‘Right the ship’

‘A badass in every sense of the word’: CBS News appoints Susan Zirinsky 1st woman president

Susan Zirinsky is a CBS veteran of more than four decades, who famously jumped off of a moving train for a story during President Ronald Reagan’s first term. (Ben Gabbe/Getty Images)

As CBS works to distance itself from sexual misconduct scandals involving former CEO Leslie Moonves, 60 Minutes producer Jeff Fager, and legendary newsman Charlie Rose, the network has turned to another news legend in a bid to change the company’s allegedly toxic culture.

Susan Zirinsky, a CBS veteran of more than four decades, who legendarily jumped off of a moving train to deliver a story during Ronald Reagan’s first term, was named president of CBS News on Sunday, becoming the first woman to ever hold the position. Speaking on CBS This Morning on Monday, Gayle King said that the network’s news division had been “taking on water,” but that she felt “really excited” at the prospect Zirinsky could help “right the ship.”

“She is a smart cookie and she is a badass in every sense of the word,” said King.

Zirinsky, 66, whose popularity within the company is such that many employees refer to her fondly as “Z,” said that she had been asked to lead the news division on prior occasions but refused because she preferred to produce. But in wake of the sexual misconduct scandals engulfing CBS and attacks on journalistic integrity from U.S. President Donald Trump, Zirinsky said she decided it was time for her “to step up.”

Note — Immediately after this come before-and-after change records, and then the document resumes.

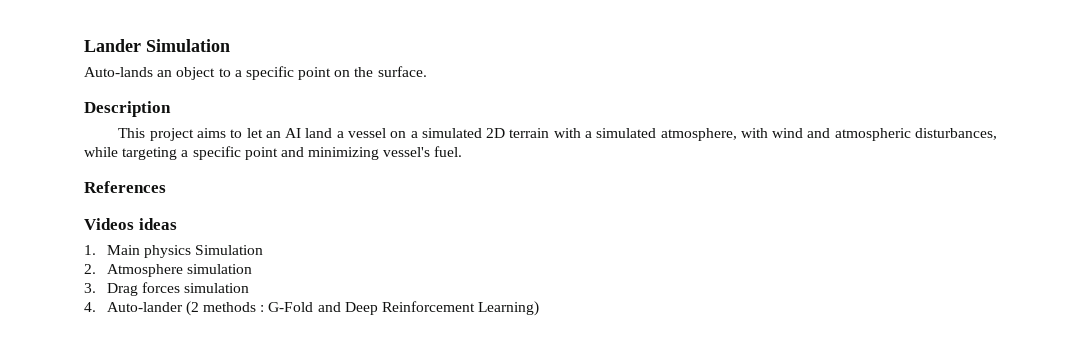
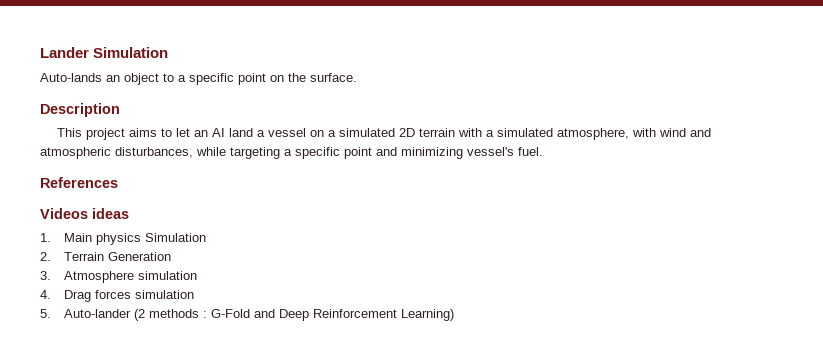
- 2. Atmosphere simulation
+ 2. Terrain Generation
+ 3. Atmosphere simulation
- 3. Drag forces simulation
+ 4. Drag forces simulation
- 4. Auto-lander (2 methods : G-Fold and Deep Reinforcement Learning)
+ 5. Auto-lander (2 methods : G-Fold and Deep Reinforcement Learning)

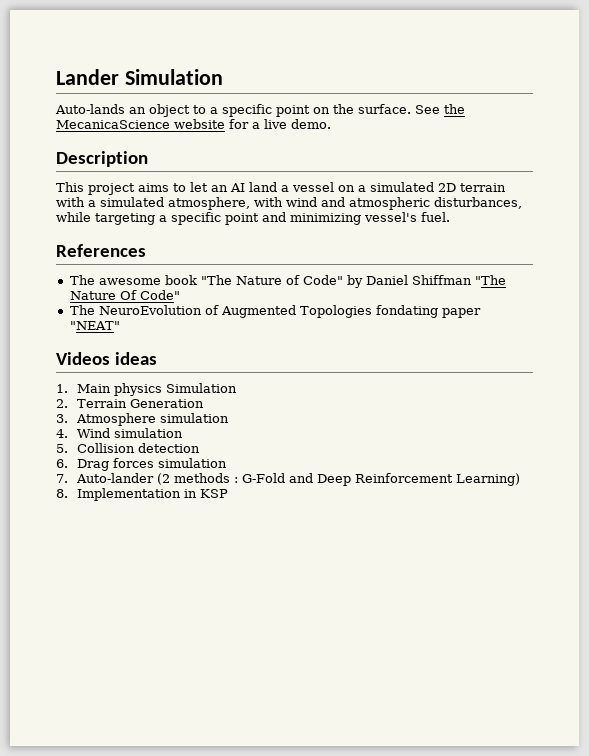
+ See the MecanicaScience website for a live demo.
+ The awesome book "The Nature of Code" by Daniel Shiffman "The Nature Of Code"
+ The NeuroEvolution of Augmented Topologies fondating paper "NEAT"
- 4. Drag forces simulation
+ 4. Wind simulation
+ 5. Collision detection
+ 6. Drag forces simulation
- 5. Auto-lander (2 methods : G-Fold and Deep Reinforcement Learning)
+ 7. Auto-lander (2 methods : G-Fold and Deep Reinforcement Learning)
+ 8. Implementation in KSP

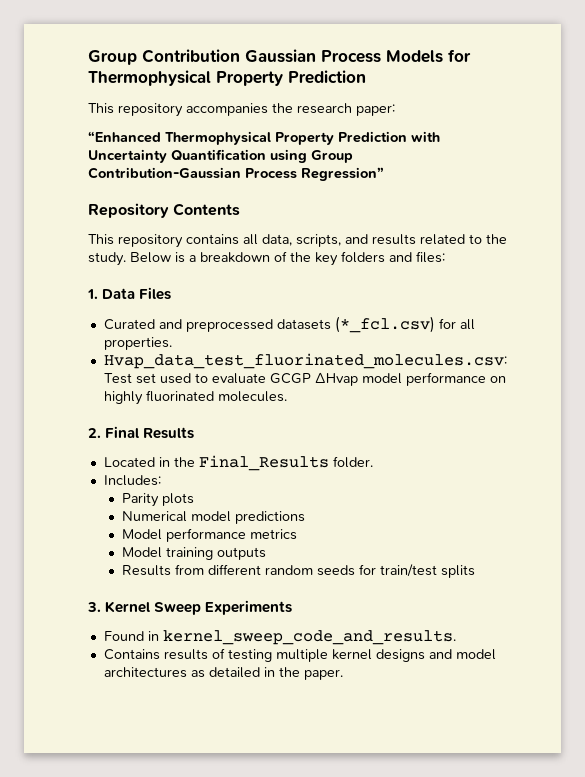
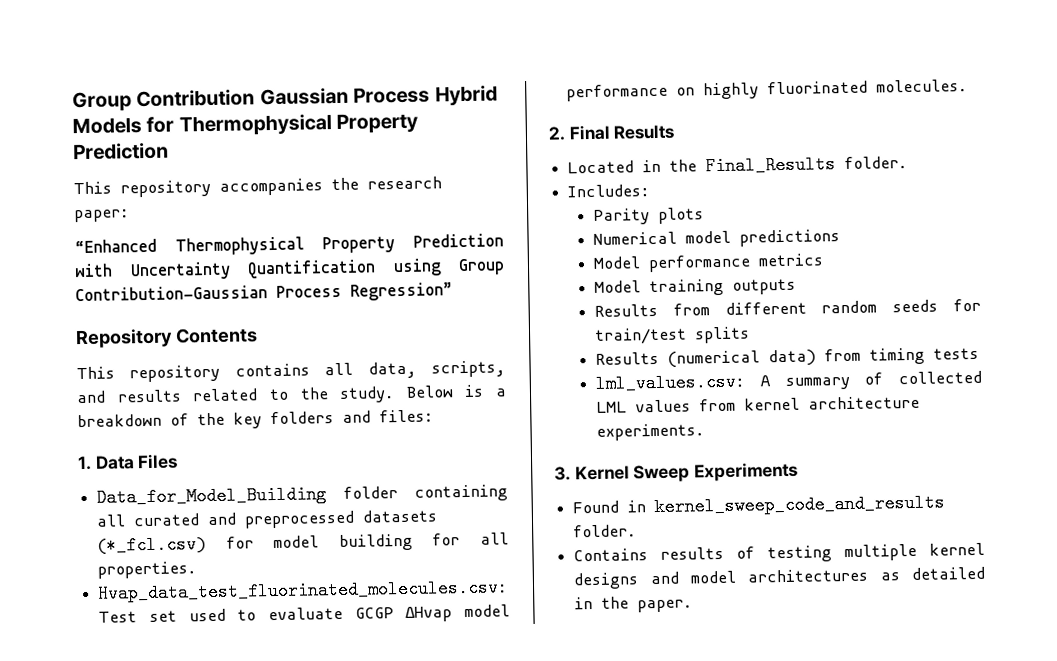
- Group Contribution Gaussian Process Models for Thermophysical Property Prediction
+ Group Contribution Gaussian Process Hybrid Models for Thermophysical Property Prediction
- Curated and preprocessed datasets (*_fcl.csv) for all properties.
+ Data_for_Model_Building folder containing all curated and preprocessed datasets (*_fcl.csv) for model building for all properties.
+ Results (numerical data) from timing tests
+ lml_values.csv: A summary of collected LML values from kernel architecture experiments.
- Found in kernel_sweep_code_and_results.
+ Found in kernel_sweep_code_and_results folder.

According to reports, the new president was greeted with a thundering ovation from CBS News staff when she was officially introduced on Monday. As a producer famous for her open-door policy — “I don’t charge per hour,” she joked, when asked about how she handles impromptu meetings with employees — Zirinsky said she intended on remaining as accessible as before.

“I’ve been at CBS since I was 20 years old,” she said in an interview on Monday. “I really care about bringing this organization together both functionally and spiritually.”

“There was some tough stuff that happened,” she continued. “The whole world is going through tough stuff. MeToo isn’t behind us. It’s part of us. We are now a different people because of it.”